A physical map of a genome shows the physical locations of genes and other DNA sequences of interest. Scientists use them to identify and isolate genes that are responsible for different traits, such as disease resistance and days to maturity.
The research was published in the April 22 edition of the Proceedings of the National Academy of Sciences (PNAS).
"Making a physical map is akin to breaking an egg and then assembling it back into a whole egg," said Gill, who is a university distinguished professor of plant pathology at K-State. "The wheat chromosome DNA is cloned in bacteria, millions of bits of DNA, which are sorted by robots and fingerprinted on sequencing machines and pseudochromosomal molecules are reassembled using powerful computers and algorithms."
"Wheat has the largest genome among crop plants and this is the biggest map as yet assembled for any organism, animal or plant," Gill said.
The work, which began 10 years ago, was supported by the U.S. National Science Foundation. K-State's portion of the $10 million funding totaled $2 million.

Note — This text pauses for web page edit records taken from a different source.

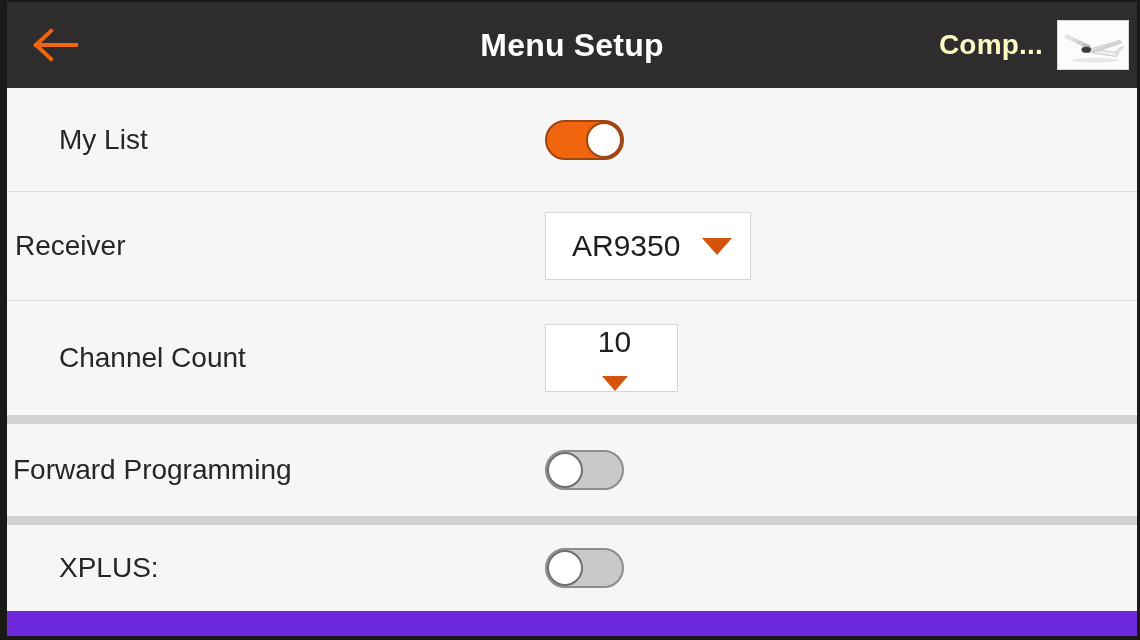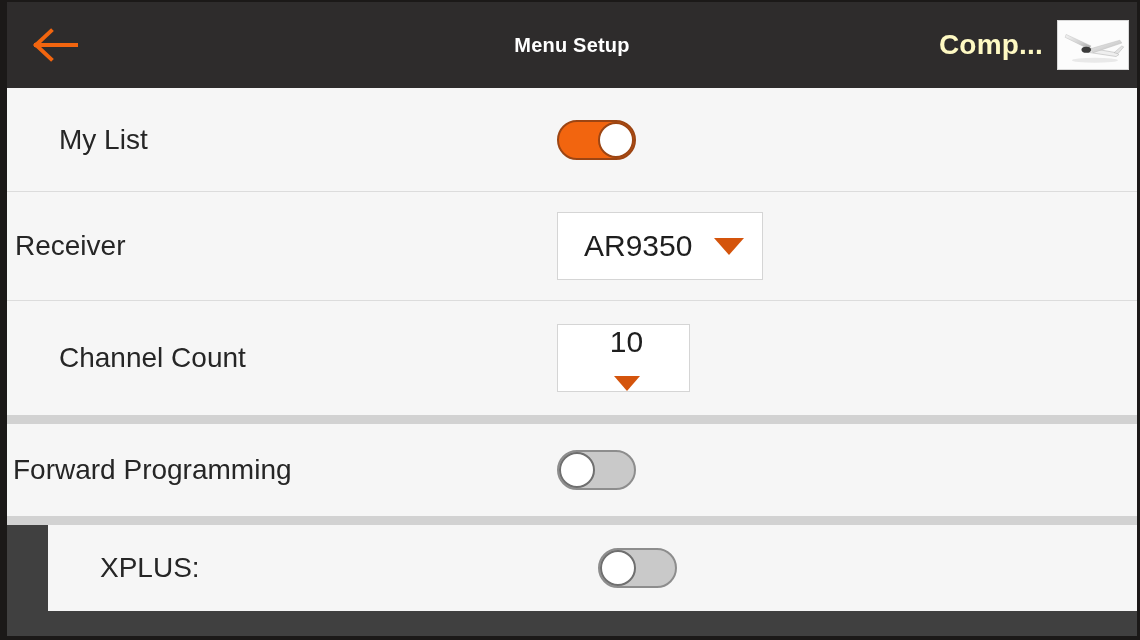--- a/index.html
+++ b/index.html
@@ -55,7 +55,7 @@
     right: 0;
     text-align: center;
     color: #ffffff;
-    font-size: 20px;
+    font-size: 32px;
     font-weight: bold;
     letter-spacing: 0.2px;
     line-height: 86px;

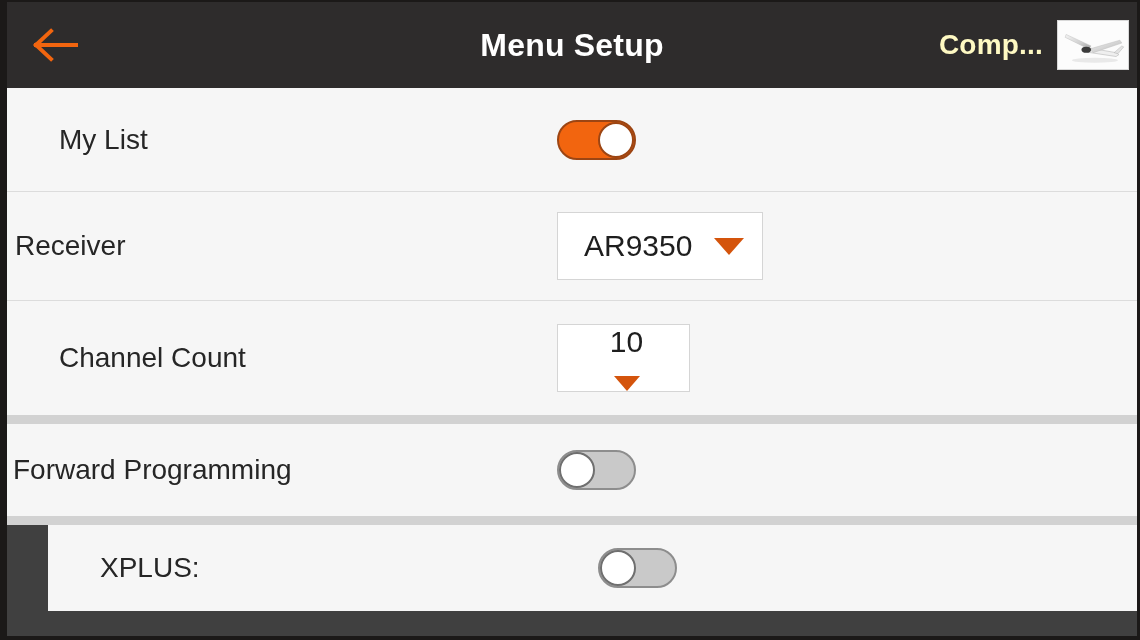--- a/index.html
+++ b/index.html
@@ -99,7 +99,7 @@
 
   
   .body {
-    background: #404040;
+    background: #6d28d9;
     height: 548px;
     position: relative;
   }

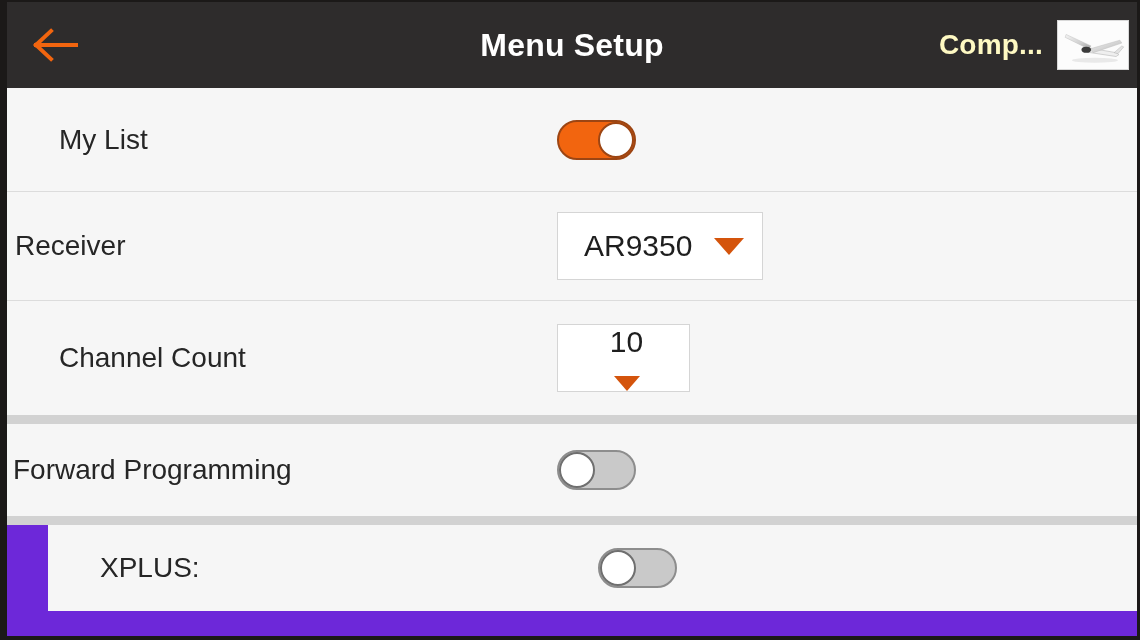--- a/index.html
+++ b/index.html
@@ -123,7 +123,7 @@
 
   .row-control {
     position: absolute;
-    left: 550px;
+    left: 538px;
     top: 50%;
     transform: translateY(-50%);
     display: flex;

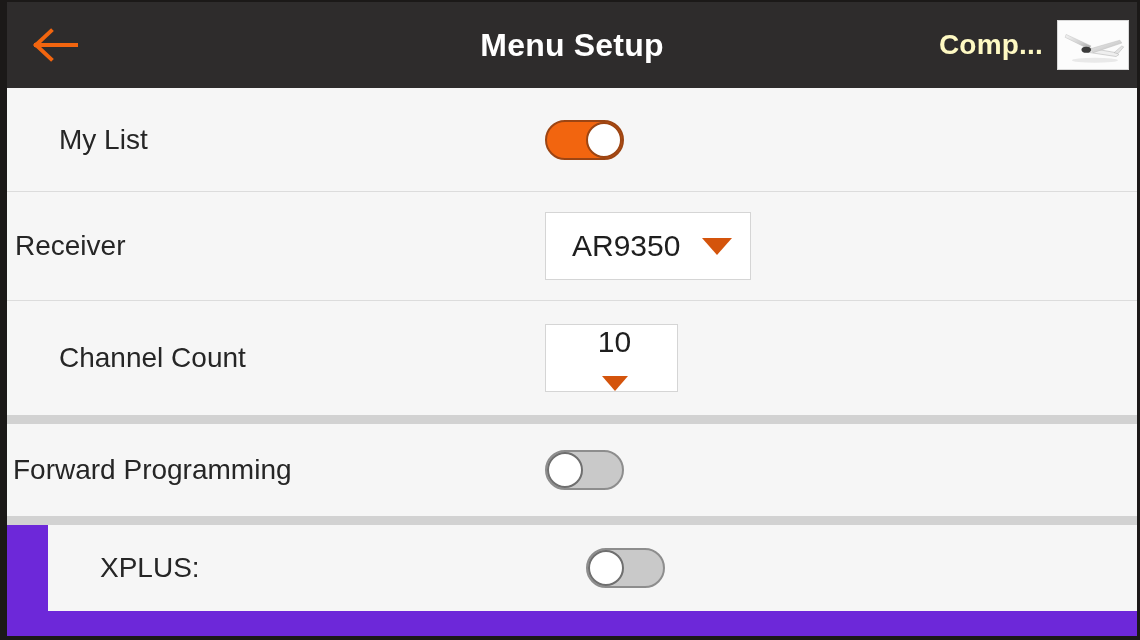--- a/index.html
+++ b/index.html
@@ -220,7 +220,7 @@
   .row.h2 { height: 108px; padding-left: 8px; }
   .row.h3 { height: 114px; }
   .row.h4 { height: 92px; padding-left: 6px; }
-  .row.h5 { height: 86px; margin-left: 41px; }
+  .row.h5 { height: 86px; }
 
   .filler { background: #f6f6f6; flex: 1 1 auto; }
 </style>

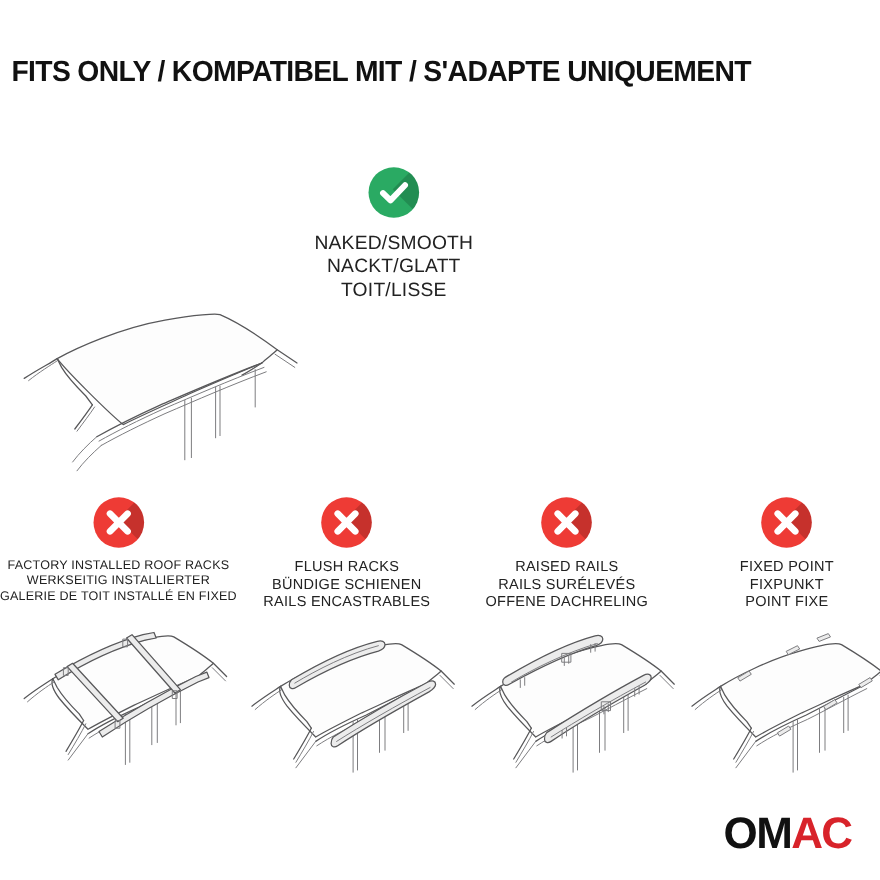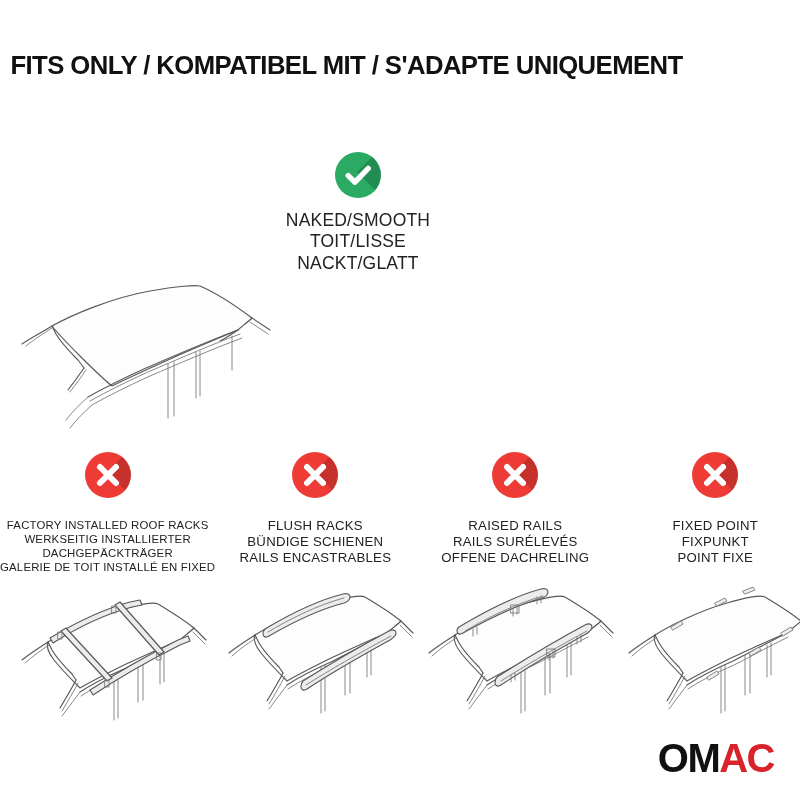--- a/index.html
+++ b/index.html
@@ -176,8 +176,8 @@
   </div>
   <div class="hero-label">
     <div>NAKED/SMOOTH</div>
+    <div>NACKT/GLATT</div>
     <div>TOIT/LISSE</div>
-    <div>NACKT/GLATT</div>
   </div>
 </div>
 

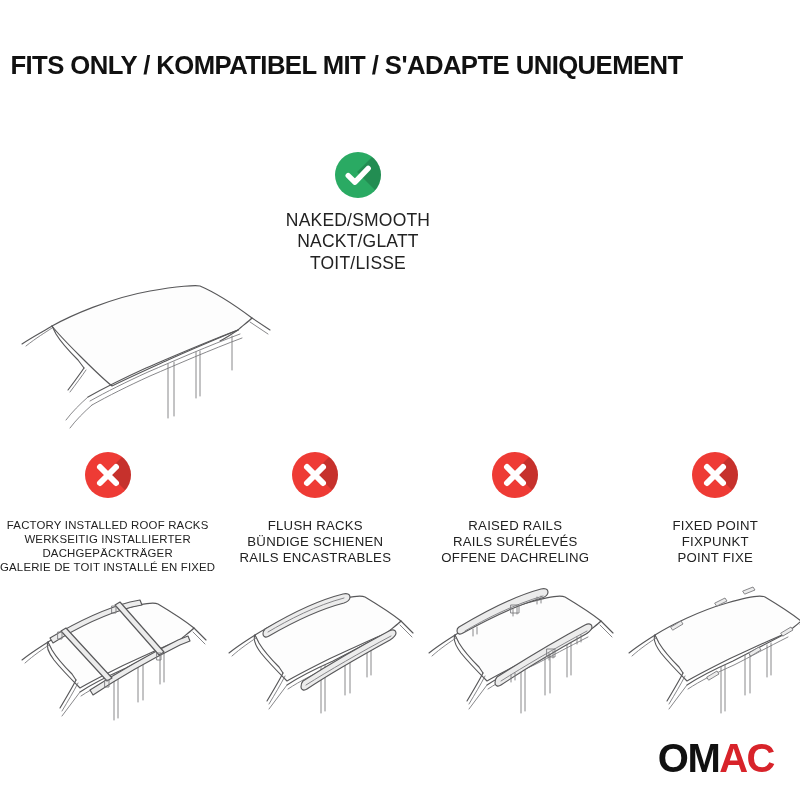--- a/index.html
+++ b/index.html
@@ -104,7 +104,7 @@
     position: relative;
   }
   .col-label {
-    margin-top: 20px;
+    margin-top: 9px;
     font-size: 13.2px;
     line-height: 1.23;
     letter-spacing: 0.25px;

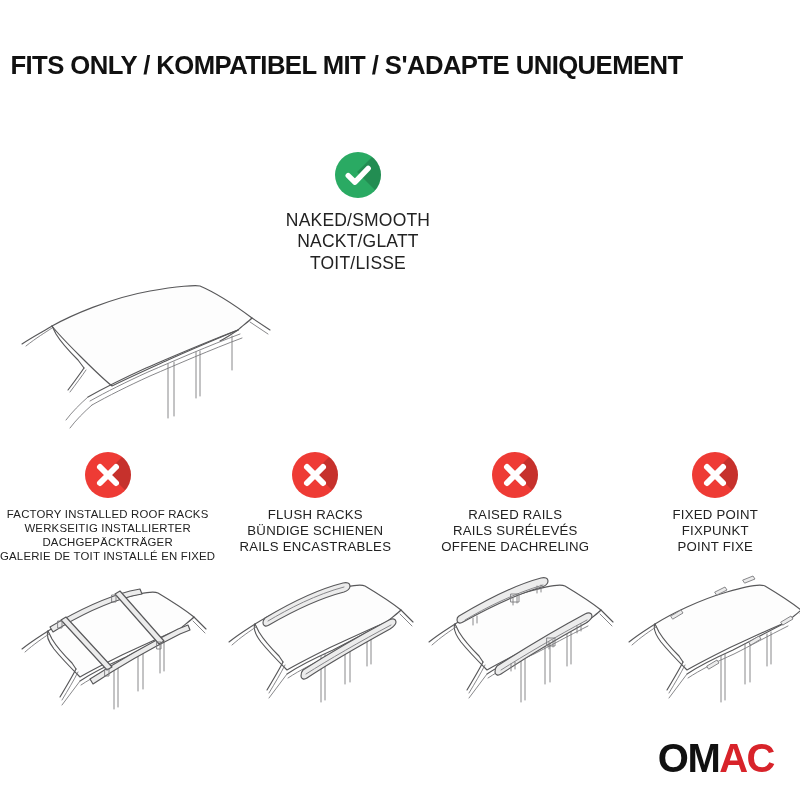--- a/index.html
+++ b/index.html
@@ -229,7 +229,6 @@
     <div class="col-label">
       <div class="l1">FACTORY INSTALLED ROOF RACKS</div>
       <div>WERKSEITIG INSTALLIERTER</div>
-      <div>DACHGEPÄCKTRÄGER</div>
       <div>GALERIE DE TOIT INSTALLÉ EN FIXED</div>
     </div>
     <div class="col-art">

"Many years ago we discovered that a particular wheat ancestor -- Aegilops tauschii, commonly called goatgrass -- is a gold mine for wheat improvement," Gill said. "Wheat varieties grown in the Great Plains are protected from the leaf rust disease by genes extracted from goatgrass and from Hessian fly in the eastern U.S."
The physical map developed by the research team provides a roadmap for the mapping of genes that make wheat resistant to diseases, heat and drought and result in quality bread, Gill said, adding, " Most resistance genes seem to lie at the ends of chromosomes and can be easily accessed, leading to breeding of more productive and sustainable wheat varieties."
The next step in the process, Gill said, is to obtain funds to sequence the wheat genome, but added, "it's tough, in the tight budgetary situation we are in."
"Research is expensive and long term and we need to keep at it slowly and surely and not by 'stops and starts," Gill said. "We need to invest in research."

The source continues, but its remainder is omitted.